A ofensiva militar de Israel contra objetivos do Hamas na Faixa de Gaza entrou neste sábado em sua segunda semana, com um saldo de pelo menos 436 palestinos mortos, quase 2.300 feridos e uma crise humanitária que preocupa a comunidade internacional.

AFP |

Reuters
Fumaça provocada por ataque israelense em Gaza neste sábado
Fumaça provocada por ataque israelense em Gaza neste sábado

Os dados abaixo foram fornecidos por agências da ONU, e ilustram o agravamento da situação na Faixa de Gaza, onde vivem 1,5 milhão de pessoas:

-- Um ataque aéreo israelense acontece a cada 20 minutos, em média. Os bombardeios se intensificam à noite.

-- Os ataques israelenses já destruíram mais de 600 alvos, incluindo estradas, edifícios públicos, delegacias de polícia e parte da infra-estrutura.

-- O sistema de saúde, já debilitado desde o início do bloqueio israelense há 18 meses, entrou em colapso.

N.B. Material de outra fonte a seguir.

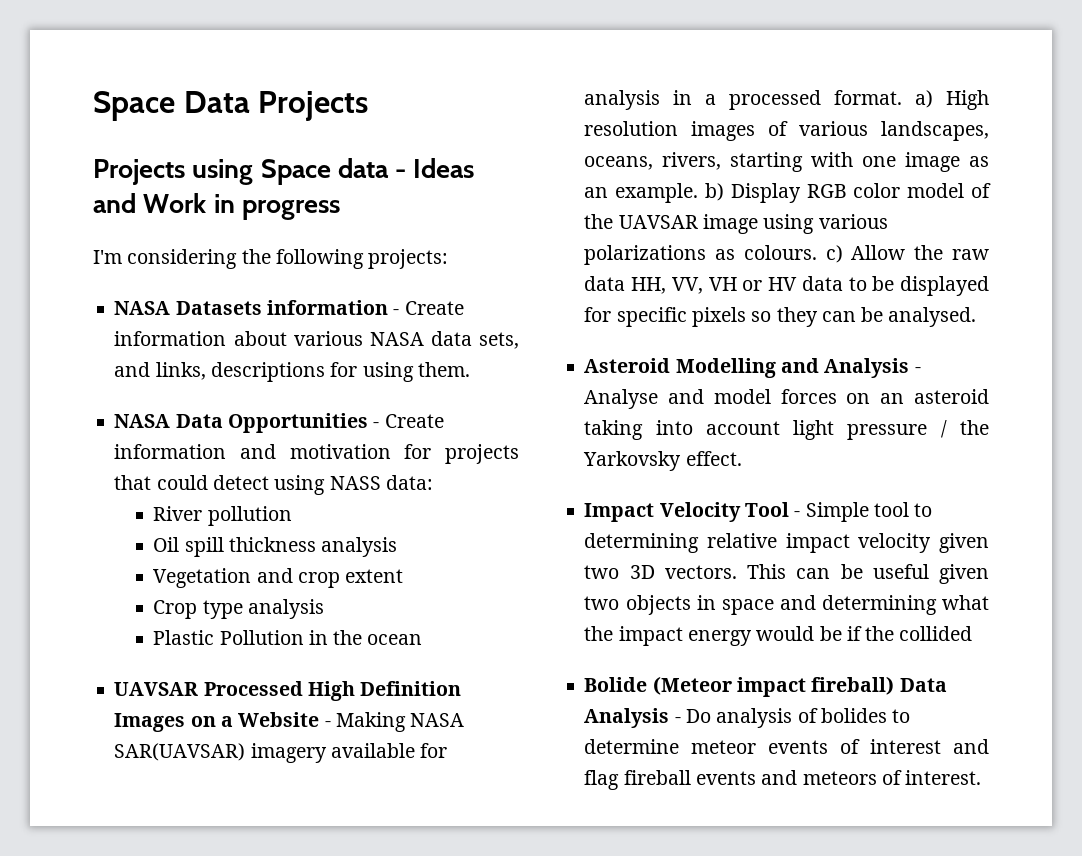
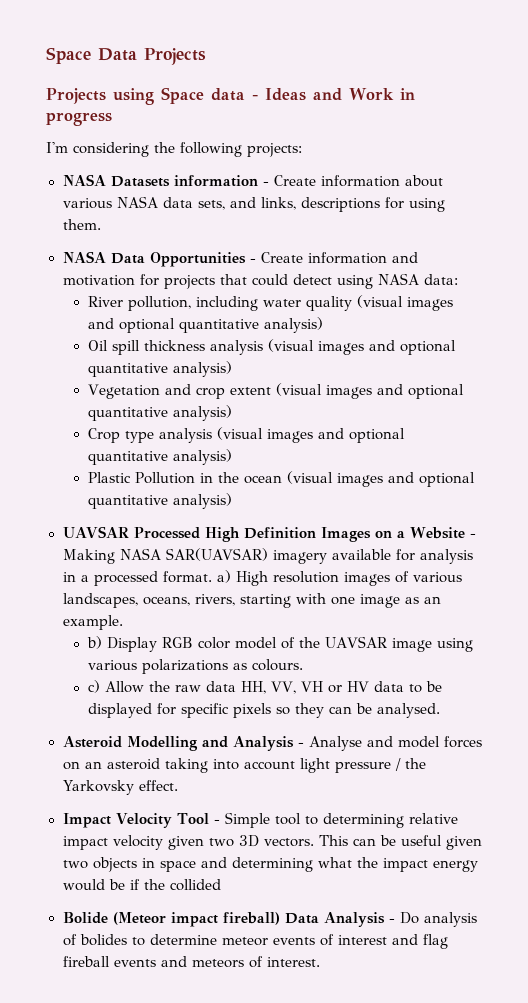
- NASA Data Opportunities - Create information and motivation for projects that could detect using NASS data:
+ NASA Data Opportunities - Create information and motivation for projects that could detect using NASA data:
- River pollution
- Oil spill thickness analysis
- Vegetation and crop extent
- Crop type analysis
+ River pollution, including water quality (visual images and optional quantitative analysis)
+ Oil spill thickness analysis (visual images and optional quantitative analysis)
+ Vegetation and crop extent (visual images and optional quantitative analysis)
+ Crop type analysis (visual images and optional quantitative analysis)
- Plastic Pollution in the ocean
+ Plastic Pollution in the ocean (visual images and optional quantitative analysis)
- UAVSAR Processed High Definition Images on a Website - Making NASA SAR(UAVSAR) imagery available for analysis in a processed format. a) High resolution images of various landscapes, oceans, rivers, starting with one image as an example. b) Display RGB color model of the UAVSAR image using various polarizations as colours. c) Allow the raw data HH, VV, VH or HV data to be displayed for specific pixels so they can be analysed.
+ UAVSAR Processed High Definition Images on a Website - Making NASA SAR(UAVSAR) imagery available for analysis in a processed format. a) High resolution images of various landscapes, oceans, rivers, starting with one image as an example.
+ b) Display RGB color model of the UAVSAR image using various polarizations as colours.
+ c) Allow the raw data HH, VV, VH or HV data to be displayed for specific pixels so they can be analysed.

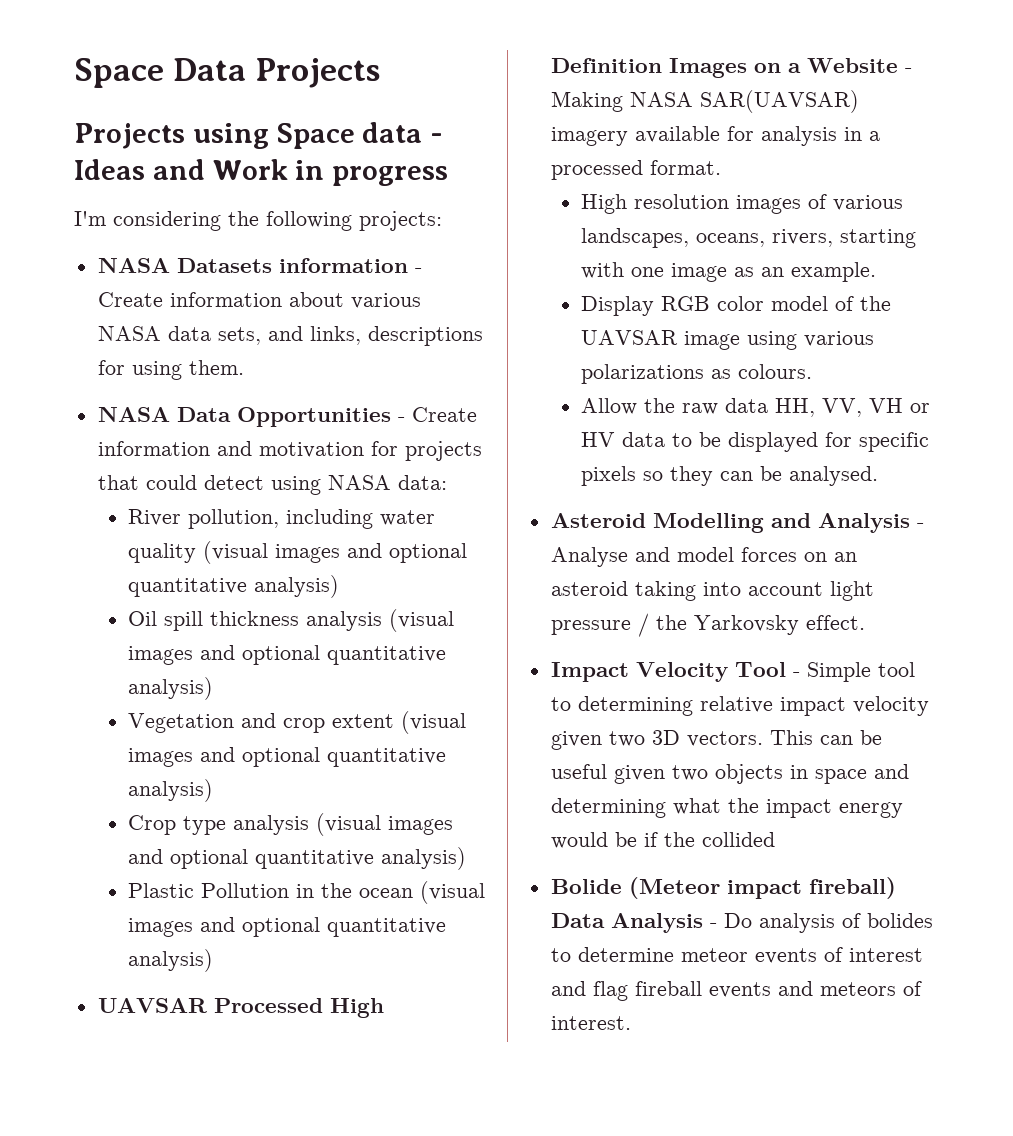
- UAVSAR Processed High Definition Images on a Website - Making NASA SAR(UAVSAR) imagery available for analysis in a processed format. a) High resolution images of various landscapes, oceans, rivers, starting with one image as an example.
+ UAVSAR Processed High Definition Images on a Website - Making NASA SAR(UAVSAR) imagery available for analysis in a processed format.
+ High resolution images of various landscapes, oceans, rivers, starting with one image as an example.
- b) Display RGB color model of the UAVSAR image using various polarizations as colours.
+ Display RGB color model of the UAVSAR image using various polarizations as colours.
- c) Allow the raw data HH, VV, VH or HV data to be displayed for specific pixels so they can be analysed.
+ Allow the raw data HH, VV, VH or HV data to be displayed for specific pixels so they can be analysed.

-- Cerca de 250.000 pessoas estão sem eletricidade. A única central elétrica da Faixa de Gaza foi fechada no dia 30 de dezembro pela sexta vez desde o início de novembro por falta de combustível.

-- A água corrente é disponibilizada uma vez a cada cinco ou sete dias durante algumas horas.

-- Quarenta milhões de litros de esgoto são lançados no Mar Mediterrâneo diariamente. Em alguns locais, o esgoto se acumula nas ruas depois que o sistema de saneamento foi danificado pelos bombardeios.

-- O gás de cozinha e para calefação já não é encontrado no mercado.

-- Cerca de 80% da população depende inteiramente da ajuda humanitária.

-- Falta farinha, arroz, açúcar, laticínios e latas de conservas.

-- Israel permite diariamente a entrada de 60 caminhões carregados com produtos de primeira necessidade. Este número supera a quantidade permitida antes da ofensiva, mas ainda é inferior aos 475 veículos com ajuda humanitária que chegavam a Gaza antes de junho de 2007, quando o Hamas assumiu o controle do território.

-- Os dutos do terminal de Nahal Oz pelos quais chegava todo o combustível importado estão fechados desde sábado passado.

-- As escolas permanecem fechadas, mas muitas são utilizadas como abrigo por palestinos que fugiram de suas casas.

-- Os bancos estão fechados devido à falta de liquidez.